In the evenings, before sleep-time and in the mornings before hauling myself out from the comfort of the hotel bed, I imagined a museum walk-through, growing evermore familiar with the details necessary to help complete my task.
On day six, I received notification from command. The coded instructions were to eliminate the professor the very next day. This, I remember thinking to myself, will almost be too easy.
Security in the museum struck me as surprisingly lapse. I picked the lock on the back door within a matter of seconds. Although well-versed in overcoming security systems, none existed within the service areas and I easily found my way to a props, scenery and costume storage room. Inside, I located a complete spacesuit outfit. Stripping down to my underwear, I gently eased myself into the suit, clamped down the helmet and slipped on a pair of gloves and boots. Back in the corridor, I navigated to the main exhibition hall. The time on my watch read eight-forty-five, meaning fifteen minutes before the professor’s arrival and another thirty minutes before the museum opened its doors to the public.
My first problem: I wished I’d left the boots off, at least until I’d reached my goal position. I hadn’t anticipated how much they weighed and found myself taking long, slow strides, each one requiring considerable effort to complete. Luckily, I had time to play with and took my place on an exhibit at a dining table amongst a family of space colonists, several minutes ahead of Professor Dumbelassè’s arrival and daily inspection rounds.
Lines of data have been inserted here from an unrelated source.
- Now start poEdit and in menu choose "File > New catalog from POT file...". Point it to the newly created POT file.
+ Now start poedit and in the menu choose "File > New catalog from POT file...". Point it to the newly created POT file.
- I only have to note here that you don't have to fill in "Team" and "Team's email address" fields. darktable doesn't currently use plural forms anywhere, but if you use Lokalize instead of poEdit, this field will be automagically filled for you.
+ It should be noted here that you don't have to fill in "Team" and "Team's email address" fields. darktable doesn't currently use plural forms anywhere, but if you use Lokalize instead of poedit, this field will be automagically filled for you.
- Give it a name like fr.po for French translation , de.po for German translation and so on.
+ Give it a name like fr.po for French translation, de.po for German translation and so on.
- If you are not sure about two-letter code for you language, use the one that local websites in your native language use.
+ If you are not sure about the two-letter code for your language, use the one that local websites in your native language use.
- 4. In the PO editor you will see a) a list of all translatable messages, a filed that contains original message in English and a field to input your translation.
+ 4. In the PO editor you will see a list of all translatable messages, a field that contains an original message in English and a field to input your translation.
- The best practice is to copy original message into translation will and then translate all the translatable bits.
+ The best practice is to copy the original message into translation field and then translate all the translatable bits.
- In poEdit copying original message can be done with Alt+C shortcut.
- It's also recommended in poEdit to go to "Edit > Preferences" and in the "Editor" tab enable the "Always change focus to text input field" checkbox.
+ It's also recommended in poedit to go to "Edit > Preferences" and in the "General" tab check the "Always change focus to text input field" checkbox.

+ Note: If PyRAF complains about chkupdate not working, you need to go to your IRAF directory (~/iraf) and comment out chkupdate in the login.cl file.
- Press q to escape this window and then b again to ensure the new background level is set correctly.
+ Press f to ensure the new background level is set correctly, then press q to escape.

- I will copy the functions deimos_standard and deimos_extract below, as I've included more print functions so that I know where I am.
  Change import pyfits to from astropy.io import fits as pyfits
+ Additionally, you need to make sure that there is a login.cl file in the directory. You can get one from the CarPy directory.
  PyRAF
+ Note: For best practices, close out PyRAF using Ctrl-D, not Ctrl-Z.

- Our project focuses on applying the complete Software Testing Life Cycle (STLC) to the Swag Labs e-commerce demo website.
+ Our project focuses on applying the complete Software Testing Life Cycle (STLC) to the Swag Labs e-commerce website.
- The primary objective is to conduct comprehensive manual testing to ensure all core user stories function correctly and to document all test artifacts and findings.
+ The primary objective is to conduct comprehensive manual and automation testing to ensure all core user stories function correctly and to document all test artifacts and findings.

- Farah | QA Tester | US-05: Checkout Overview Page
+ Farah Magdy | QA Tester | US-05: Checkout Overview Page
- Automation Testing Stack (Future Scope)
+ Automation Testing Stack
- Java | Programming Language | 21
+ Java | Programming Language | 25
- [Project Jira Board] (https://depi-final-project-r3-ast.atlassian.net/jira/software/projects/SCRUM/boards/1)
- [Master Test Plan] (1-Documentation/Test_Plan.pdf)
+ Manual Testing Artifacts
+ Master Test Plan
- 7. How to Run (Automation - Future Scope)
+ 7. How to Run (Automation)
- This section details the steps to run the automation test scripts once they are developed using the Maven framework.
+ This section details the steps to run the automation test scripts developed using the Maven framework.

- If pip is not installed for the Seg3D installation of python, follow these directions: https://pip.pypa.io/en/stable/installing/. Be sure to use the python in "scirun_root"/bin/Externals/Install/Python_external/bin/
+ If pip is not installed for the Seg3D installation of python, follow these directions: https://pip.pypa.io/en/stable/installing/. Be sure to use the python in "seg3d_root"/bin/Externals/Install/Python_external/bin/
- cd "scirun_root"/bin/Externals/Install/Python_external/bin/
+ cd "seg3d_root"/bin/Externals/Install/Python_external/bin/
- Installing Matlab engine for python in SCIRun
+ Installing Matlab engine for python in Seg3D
I’d not long settled into my seat, clear lines of vision established, when the echo of a heavy fire door opening and closing, reverberated around the hall. This, signalled my quarry’s entrance. The professor appeared, dressed in a white lab coat and carrying a mug of coffee. In his other hand, he held a newspaper picked up from the subway, which he read while walking. Upon reaching a display, his gaze briefly scanned, then he continued on, taking a sip from his mug at each interval. He appeared much older closer up and in comparison to the images contained on file. Ambling around the museum, I observed a stout man with a florid complexion and a weary, resigned expression, suggesting acceptance of this as his life now. Whilst watching him ascend the steps to a section of a shuttlecraft, I wondered if he missed the high stakes adventure and excitement of his former profession.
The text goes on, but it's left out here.